*** Opening DATA FOR THIS TASK ***
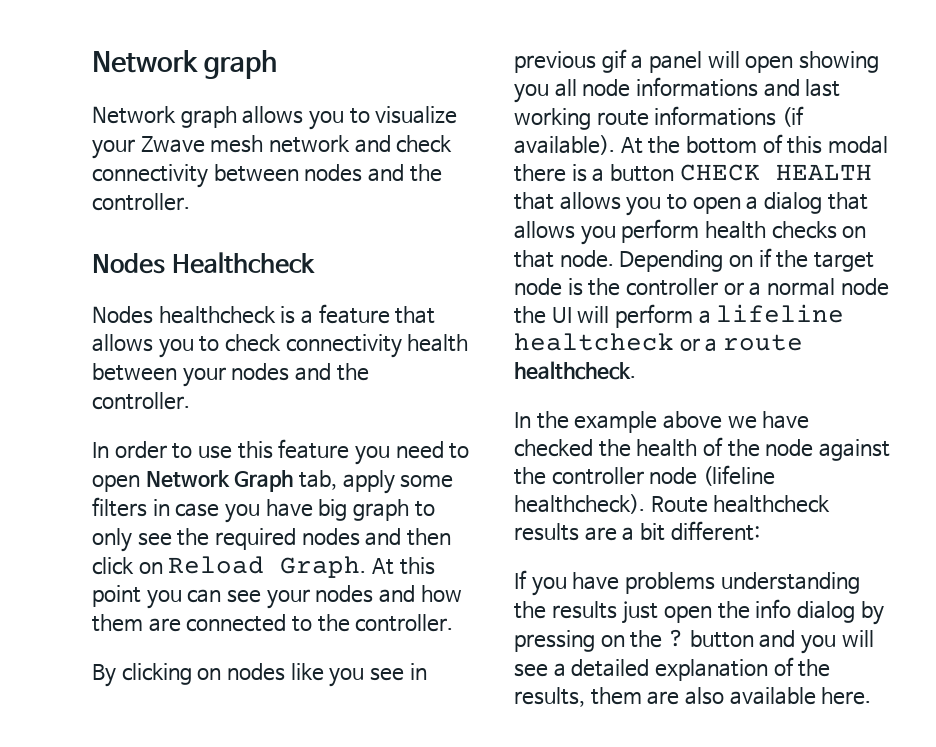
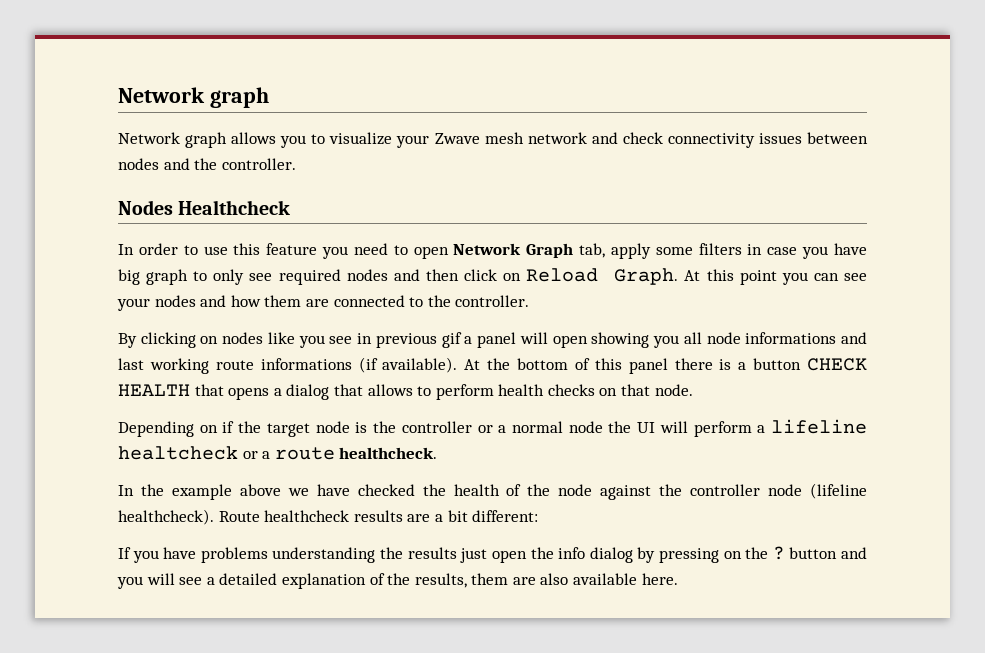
(208, 176) none -> [758,133,802,144] issues
[92,304,436,324] [92,334,469,358] [92,363,369,387] [92,392,190,410] // Nodes healthcheck is a feature that allows you to check connectivity health between your nodes and the controller. -> (291, 207) none
[177,528,210,546] the -> (273, 277) none
[828,136,889,154] modal -> [628,358,668,374] panel
[559,192,741,216] allows you to open -> [228,387,270,400] opens
[580,226,616,245] you -> [417,386,432,396] to
(614, 259) none -> (693, 390) //

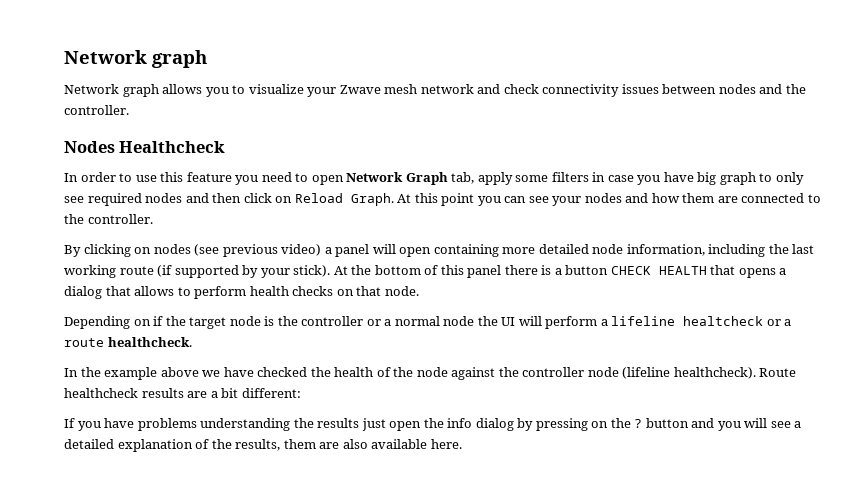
[267,332,867,348] [118,357,458,374] like you see in previous gif a panel will open showing you all node informations and last working route informations (if available). -> [194,244,815,257] [64,265,331,278] (see previous video) a panel will open containing more detailed node information, including the last working route (if supported by your stick).

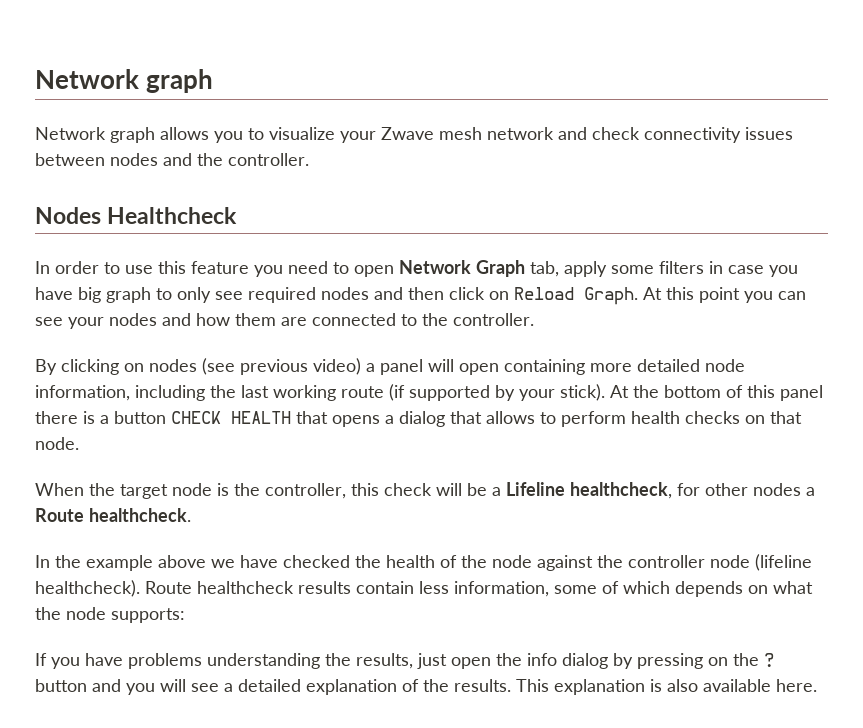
[64,316,164,329] Depending on if -> [35,483,84,496] When
[301,316,792,329] [64,338,104,347] controller or a normal node the UI will perform a lifeline healtcheck or a route -> [265,482,815,499] [35,508,84,522] controller, this check will be a Lifeline healthcheck, for other nodes a Route
[187,388,301,398] are a bit different: -> [356,581,813,597] [35,607,185,623] contain less information, some of which depends on what the node supports:
[317,418,360,428] results -> [356,653,413,669] results,
[235,439,340,451] results, them are -> [454,679,662,695] results. This explanation is

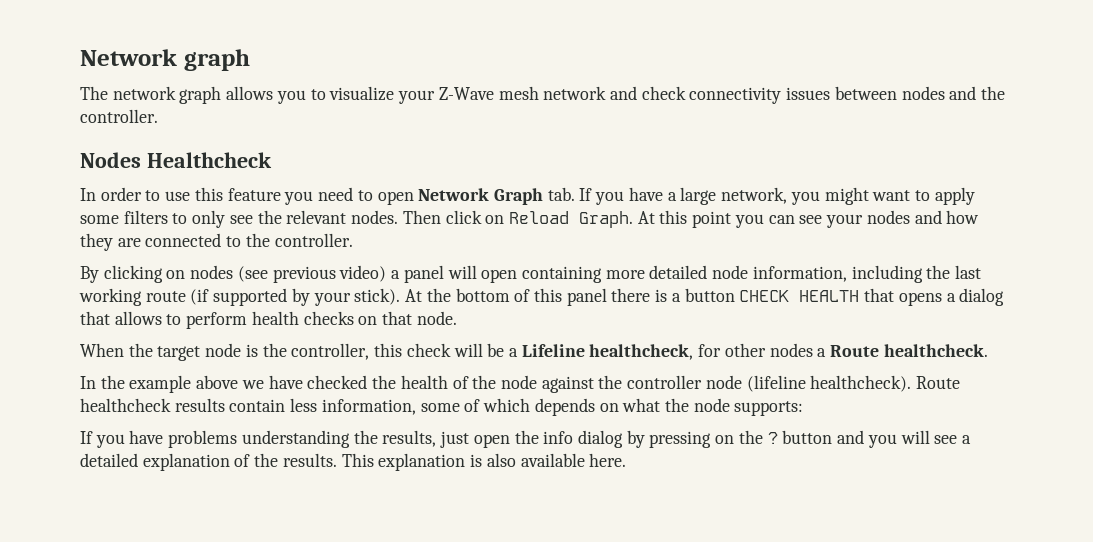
[35,127,106,140] Network -> [80,86,176,100] The network
[381,127,434,140] Zwave -> [438,87,494,100] Z-Wave
[530,261,798,277] [35,287,444,303] tab, apply some filters in case you have big graph to only see required nodes and then -> [547,187,975,205] [80,210,441,228] tab. If you have a large network, you might want to apply some filters to only see the relevant nodes. Then
[235,313,276,326] them -> [80,233,113,251] they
*** Closing DATA FOR THIS TASK ***
GOAL OF THE EXERCISE: Lines with the string "them": pick each one out of the material and return it.

TASK SOLUTION:
[235,439,340,451] results, them are -> [454,679,662,695] results. This explanation is
[235,313,276,326] them -> [80,233,113,251] they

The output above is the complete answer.